'It has always been a happy thought to me that the creek runs on all night, new every minute, whether I wish it or know it or care, as a closed book on a shelf continues to whisper to itself its own inexhaustible tale.' ― Annie Dillard, Pilgrim at Tinker Creek
Wednesday, August 28, 2019
The lean white-haired woman (think Jimmy Carter's mother) passed my sign coming from behind me this morning but she must have seen it head-on before because she raised her slender arm with a thumb up over her head as she was just past me and hollered 'You go'. I don't know what to say back to such people. I usually just raise the sign toward them. It says it best. It reinforces what she liked enough to commend as she walked by today.
Tuesday, August 27, 2019
IT'S LATE-AUGUST QUIET these days along Chambers Street where I hold my sign on weekday mornings. I think the message could change the world so I go there with it no matter.
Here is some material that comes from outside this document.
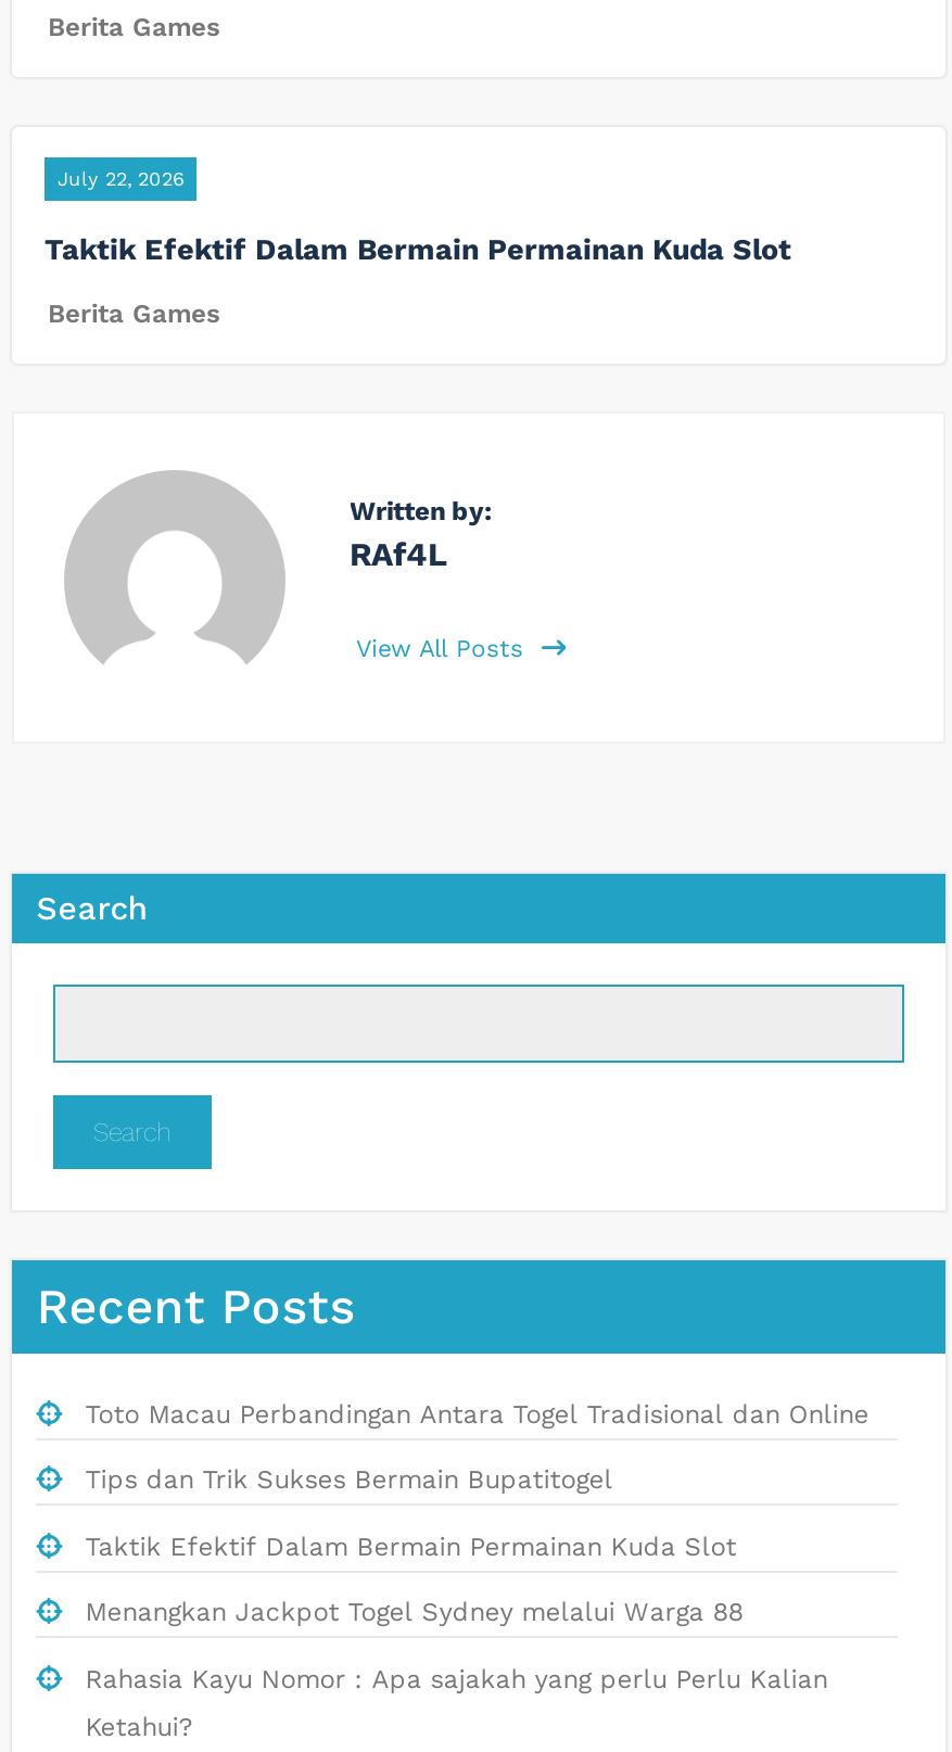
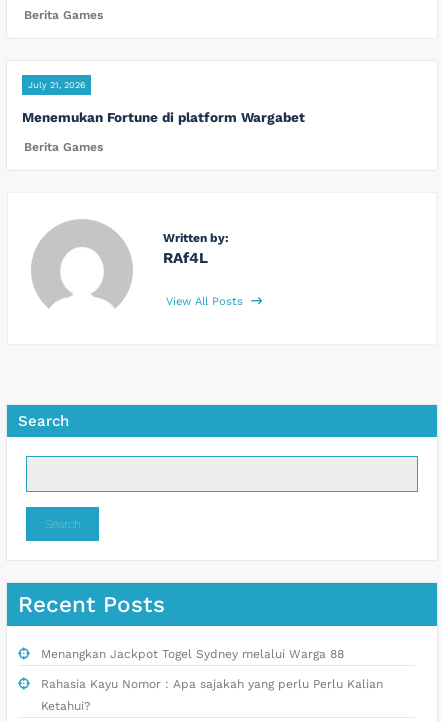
[58,168,183,189] July 22, 2026 -> [28,80,85,90] July 21, 2026
[45,231,791,265] Taktik Efektif Dalam Bermain Permainan Kuda Slot -> [22,109,305,125] Menemukan Fortune di platform Wargabet
[85,1398,869,1561] Toto Macau Perbandingan Antara Togel Tradisional dan Online | Tips dan Trik Sukses Bermain Bupatitogel | Taktik Efektif Dalam Bermain Permainan Kuda Slot -> none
'We go to college to be given one more chance to learn to read in case we haven't learned in high school. Once we have learned to read, the rest can be trusted to add itself unto us.'
I’ve been a schoolteacher. Right after college in 1969, like a lot of guys, I taught school as an alternative to serving in Vietnam. I was married with a week-old daughter on graduation day. I taught grade school English in Cleveland, Ohio for six years. After that, I ran, eventually owned, a longstanding bookstore in downtown Cleveland. It felt something like Three Lives in the West Village. I went on to found an alternative weekly paper like the Voice, also in Cleveland. It lasted 12 years. Twenty-one years ago I moved here, armed with an idea and a prototype for a national book magazine. Like a Rolling Stone for books. I never raised the huge amount of money I needed. I then worked for a media company, editing a couple of neighborhood weeklies, more than once using my editor’s space to talk about city kids and reading. Between the editorial jobs, I taught English for a year here in Manhattan at a Catholic boys’ high school with mostly minority kids. I was terrible at discipline. But sometimes when we found a book or a story we liked, it all came together.